最近の問題……中古車両提供を進める際、古い車両の詳細な図面に権利が設定されてメーカーや鉄道会社が公開を渋るため、なかなか現地が満足する図面が見当たらない。

【質疑応答】
Q.折角円借款で援助したのに、何故ドイツや韓国の車両が走っているのか?
A.(JICA)ヒモつき援助批判をうけて、一時期アンタイドにしたことがあった。ところがその結果、外国の安物が落札してはびこるという苦々しい現象が起こった。そこで最近は援助にあたり、「質」の提案もしている。その条件を満たしているのは自ずと日本メーカーの車両ということになるので、今後は日本メーカーどうしの競争入札という事例が増えると考える。

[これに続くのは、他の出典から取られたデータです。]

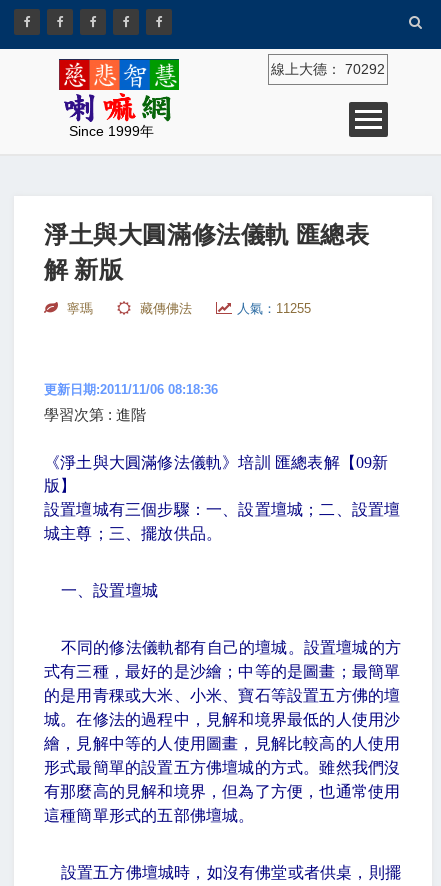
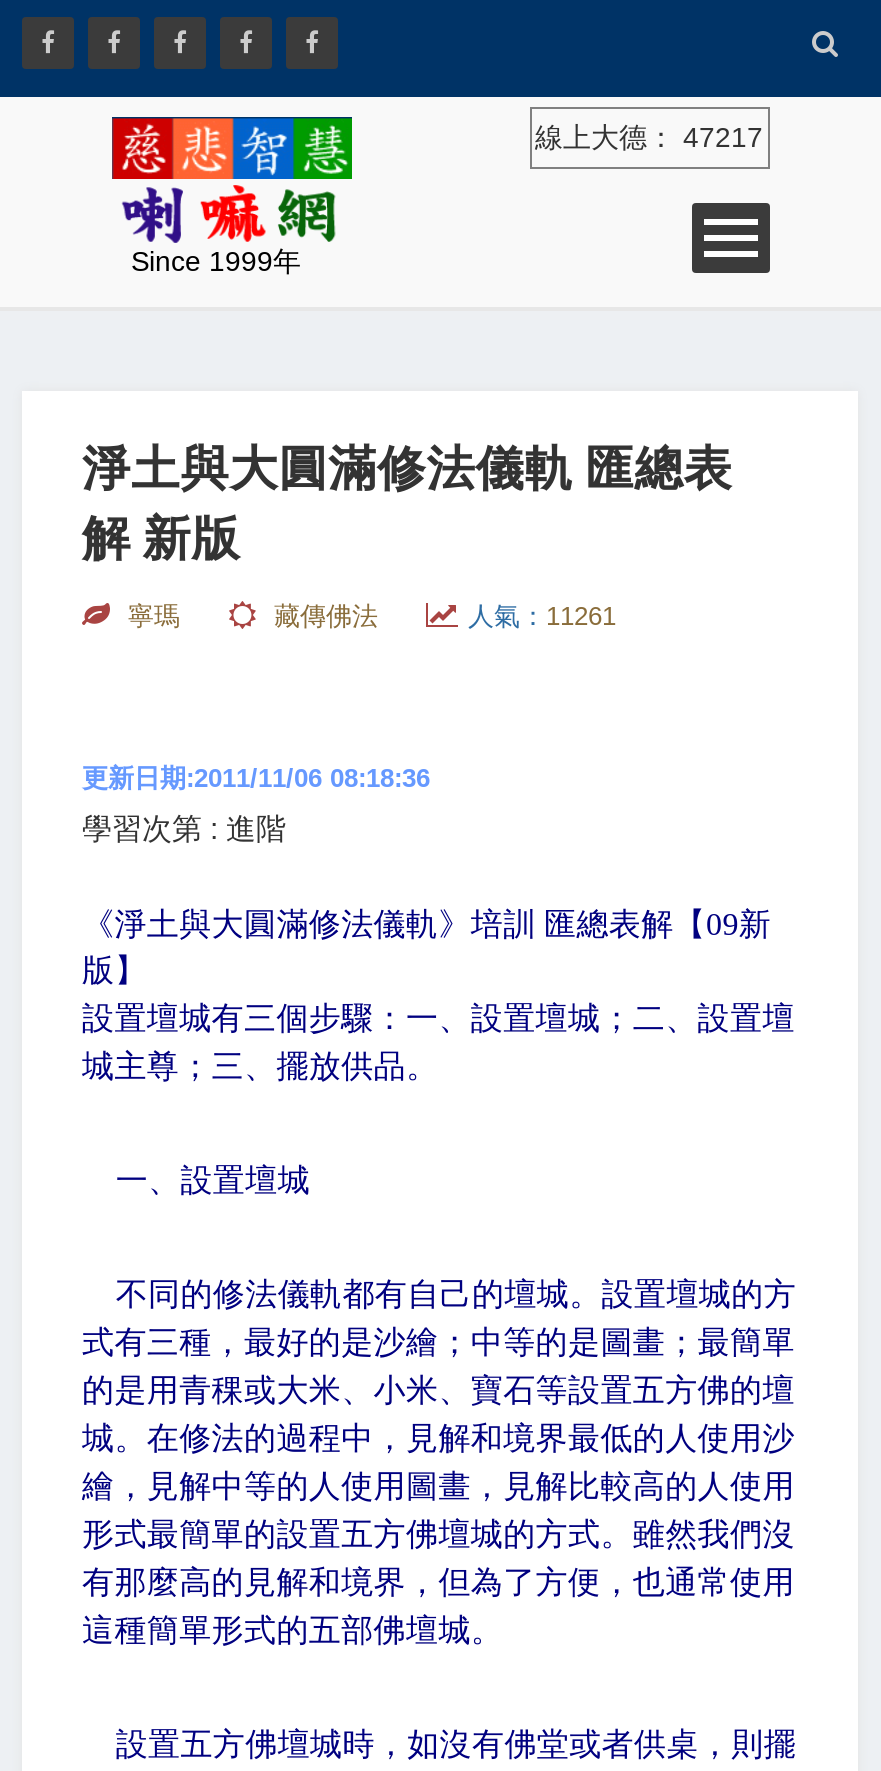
- 線上大德：70292
+ 線上大德：47217

- 人氣：11255
+ 人氣：11261
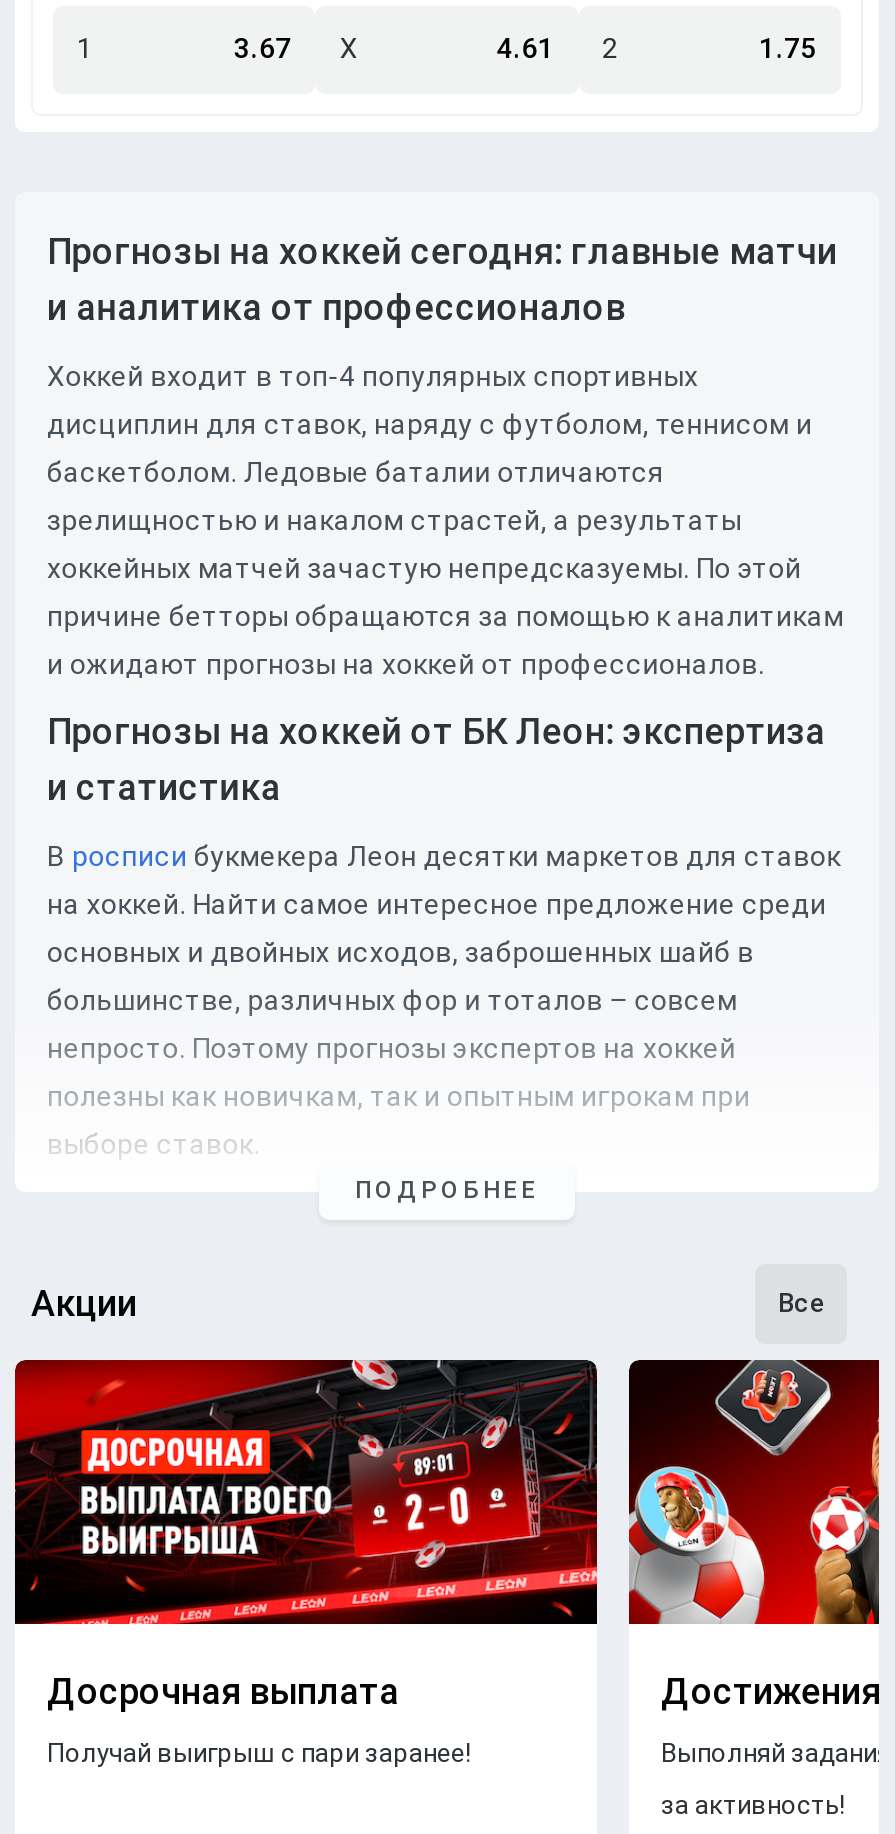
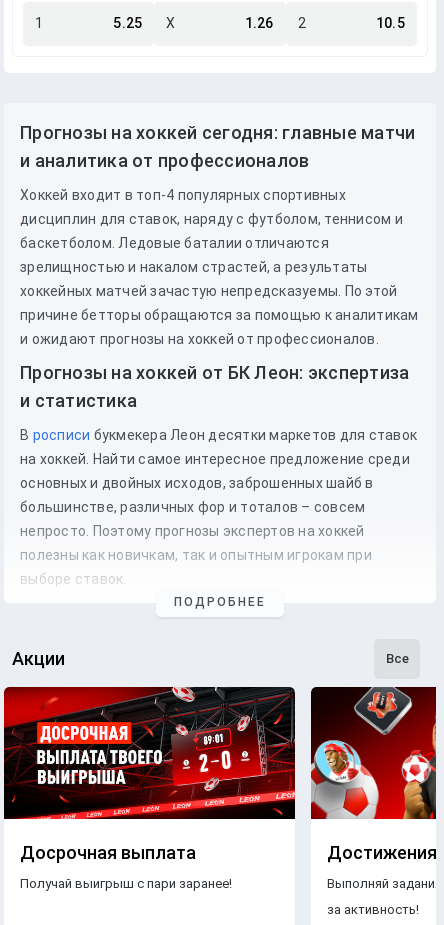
- 3.67 X
+ 5.25 X

- 4.61 2
+ 1.26 2

- 1.75
+ 10.5
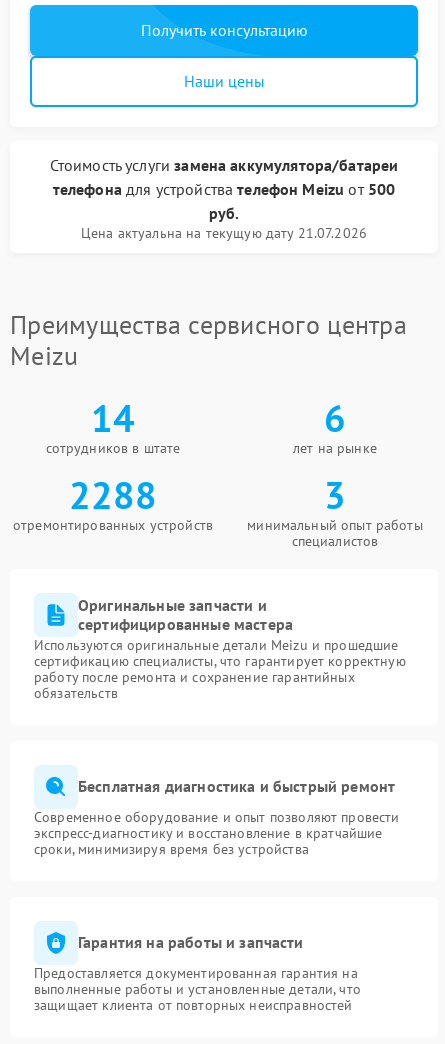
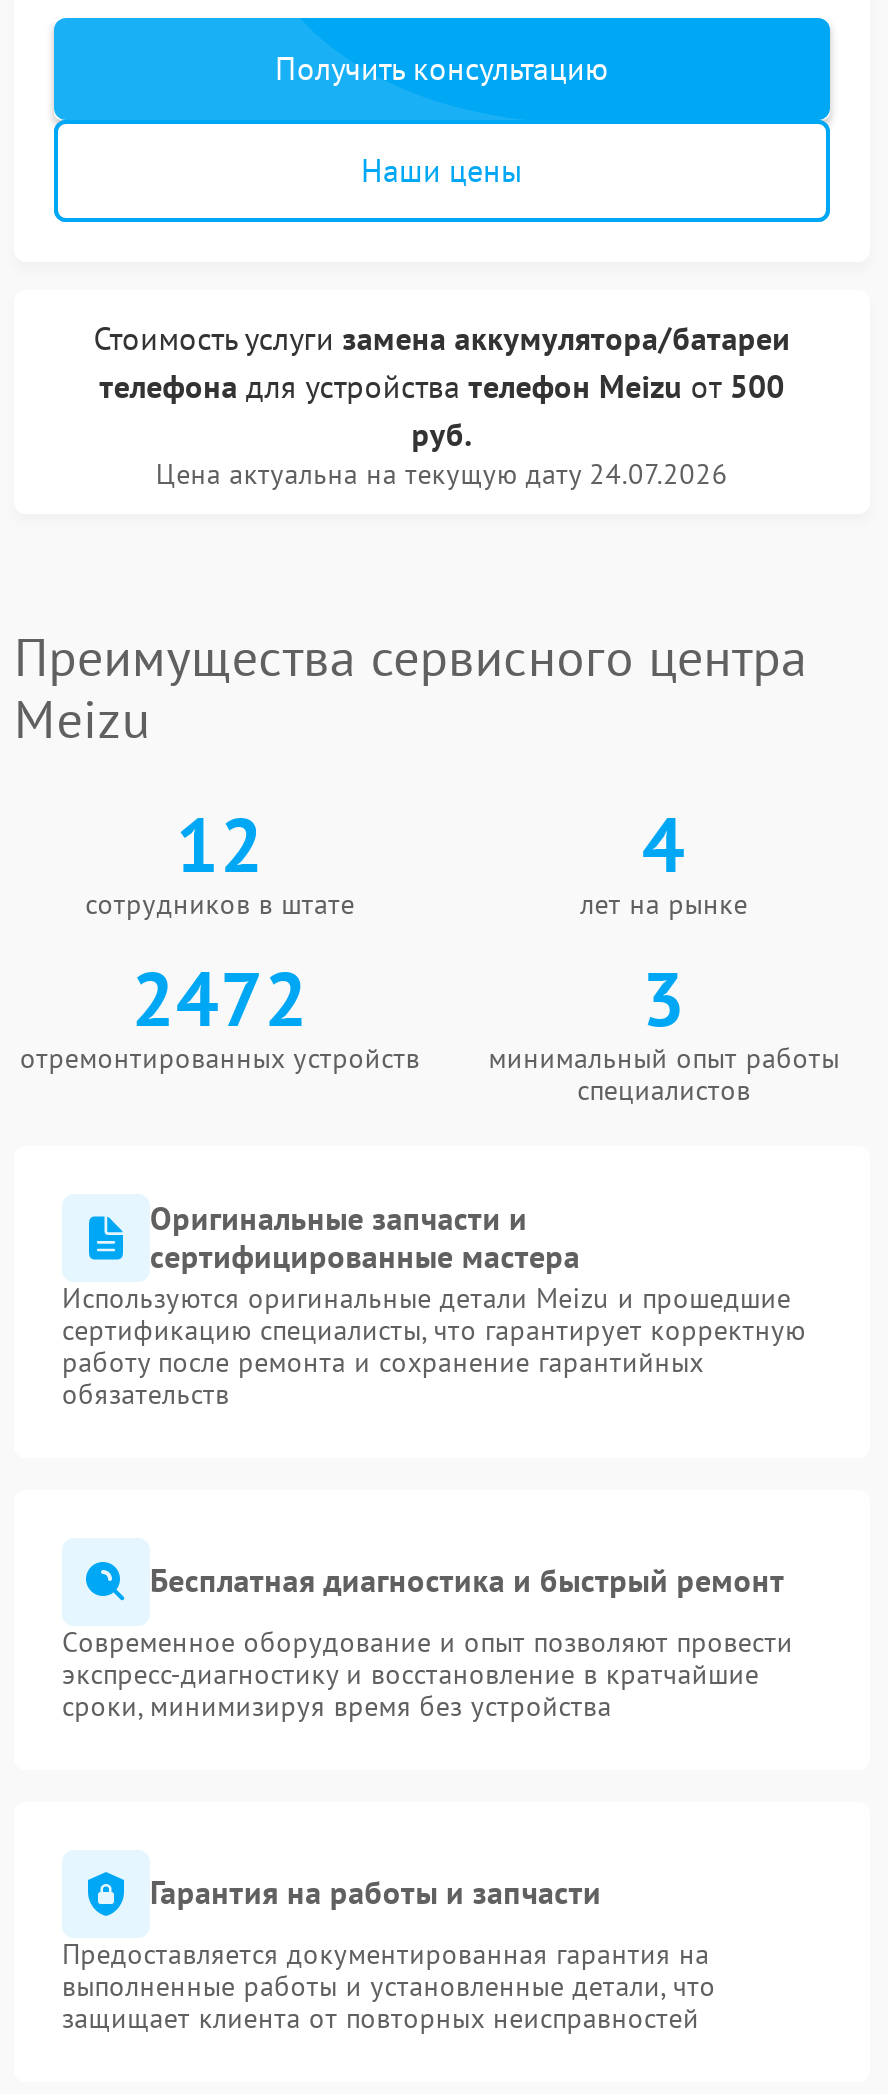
- Цена актуальна на текущую дату 21.07.2026
+ Цена актуальна на текущую дату 24.07.2026

- 14
+ 12

- 6
+ 4

- 2288
+ 2472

Q.地元の人々に「自分たちで造ろう」という気概はないのか?
A.(斎藤)当然何処の国もそういう発想はある。インドネシアは自ら作りうる段階に達しているが、電車の量産は今後の課題。
A.(杉林)日車が支援してKRL-IやKFWを造ったが、製造技術とメンテナンスの両面で完全ではない。まさに過渡期だと思われる。

【管理人注】パクアン急行様が今回のイベントに関連して記された雑感も、現地で眺める御立場からの苦言として圧巻ですので、ご一読を強くお勧めします。